§ Task objective: Retrieve all lines below that have the string "orders".

§ Data for this task:
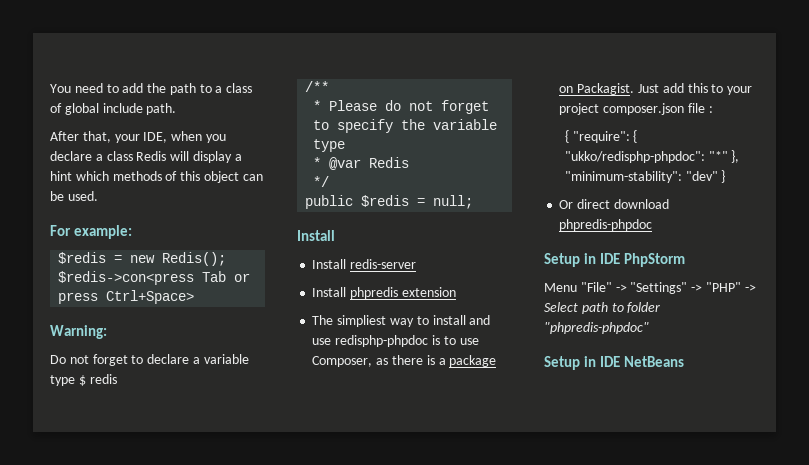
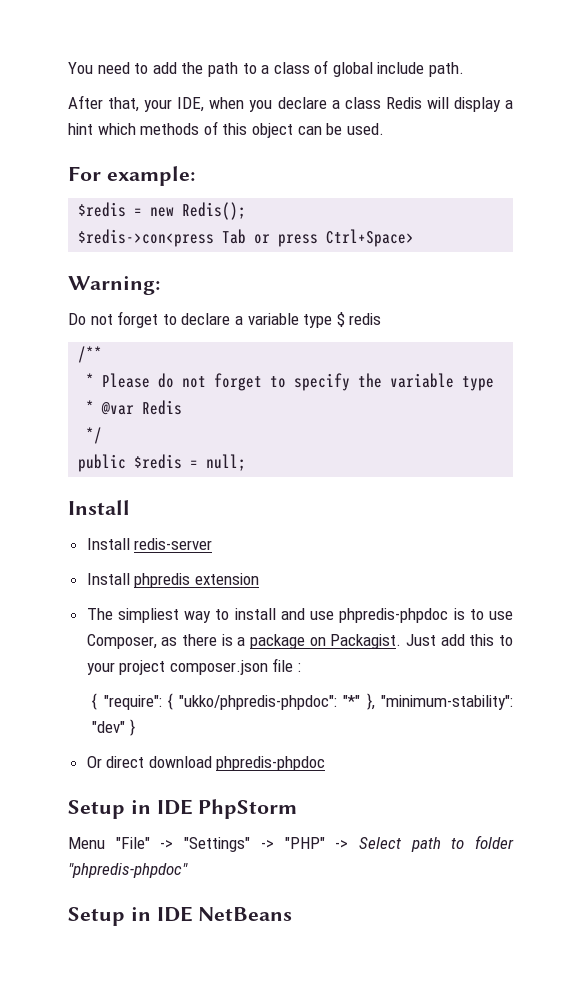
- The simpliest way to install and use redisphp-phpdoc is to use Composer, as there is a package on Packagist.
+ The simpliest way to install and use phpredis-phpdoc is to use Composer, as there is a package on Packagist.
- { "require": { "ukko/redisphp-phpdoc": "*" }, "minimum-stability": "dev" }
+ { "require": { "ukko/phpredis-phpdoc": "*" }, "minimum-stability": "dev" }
...
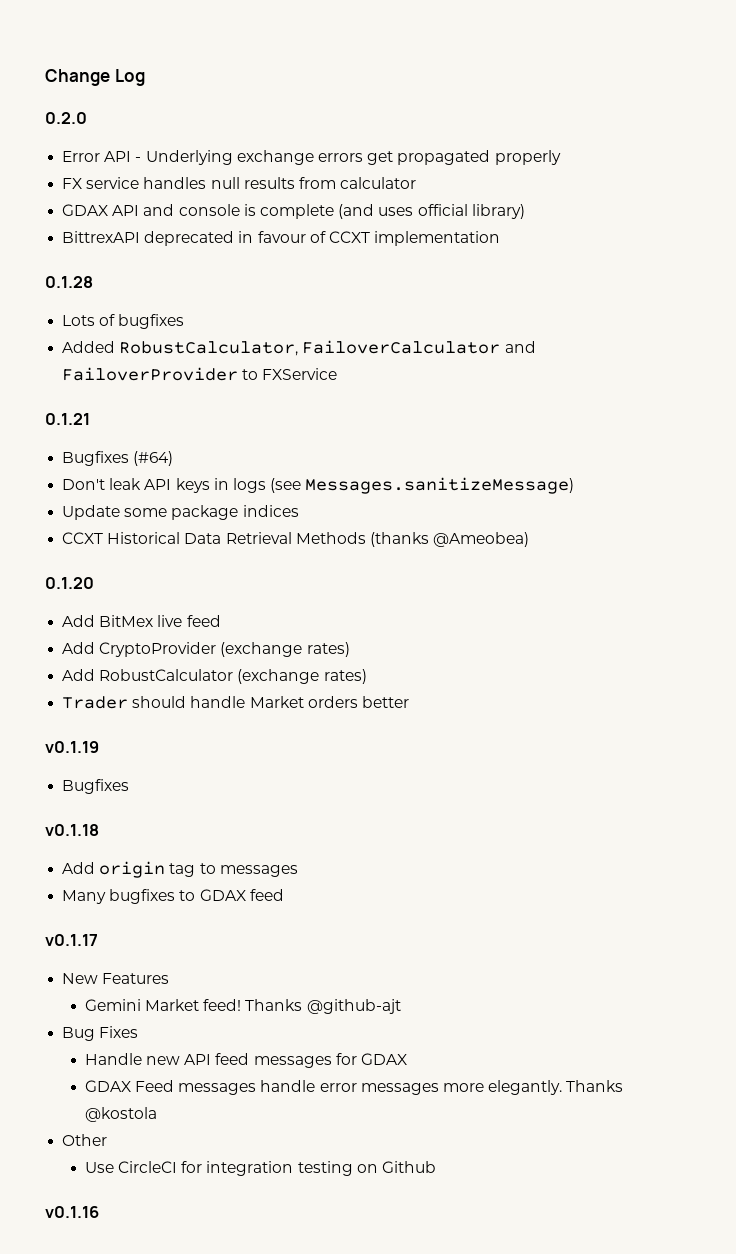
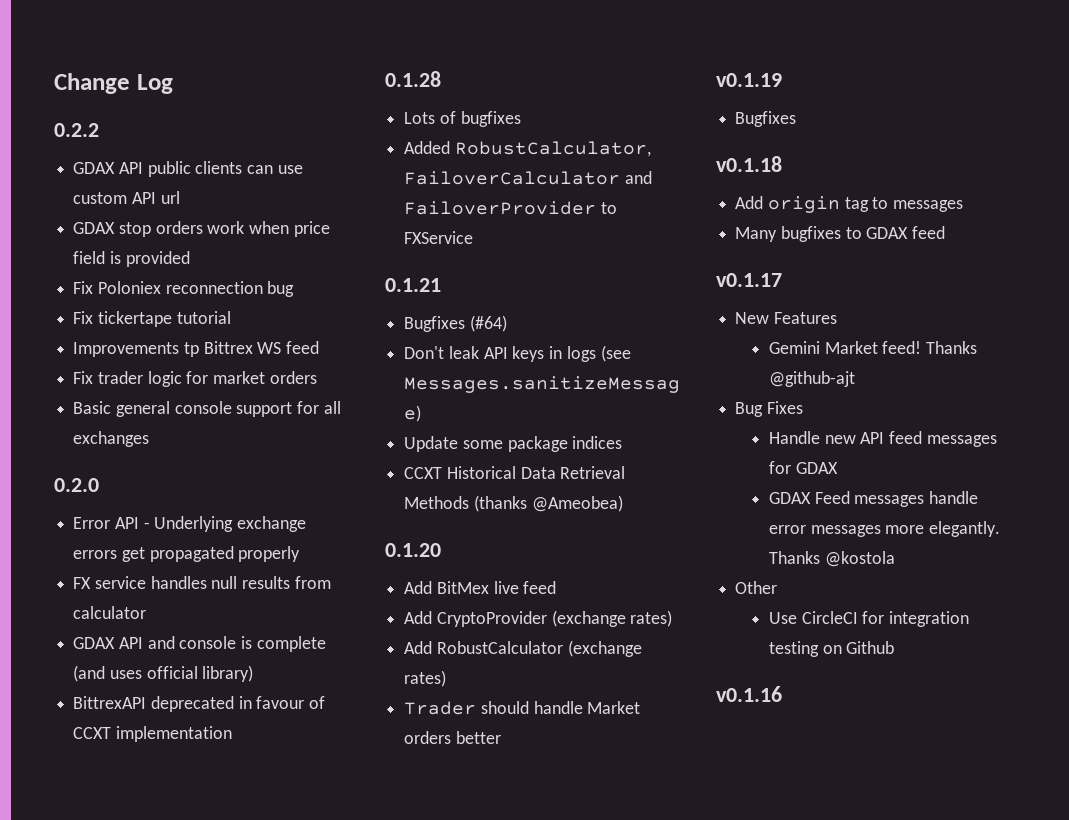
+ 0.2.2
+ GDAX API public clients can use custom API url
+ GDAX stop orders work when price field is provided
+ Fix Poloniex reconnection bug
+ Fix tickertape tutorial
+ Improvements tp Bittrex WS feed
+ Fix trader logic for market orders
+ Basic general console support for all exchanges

§ Result below:
+ GDAX stop orders work when price field is provided
+ Fix trader logic for market orders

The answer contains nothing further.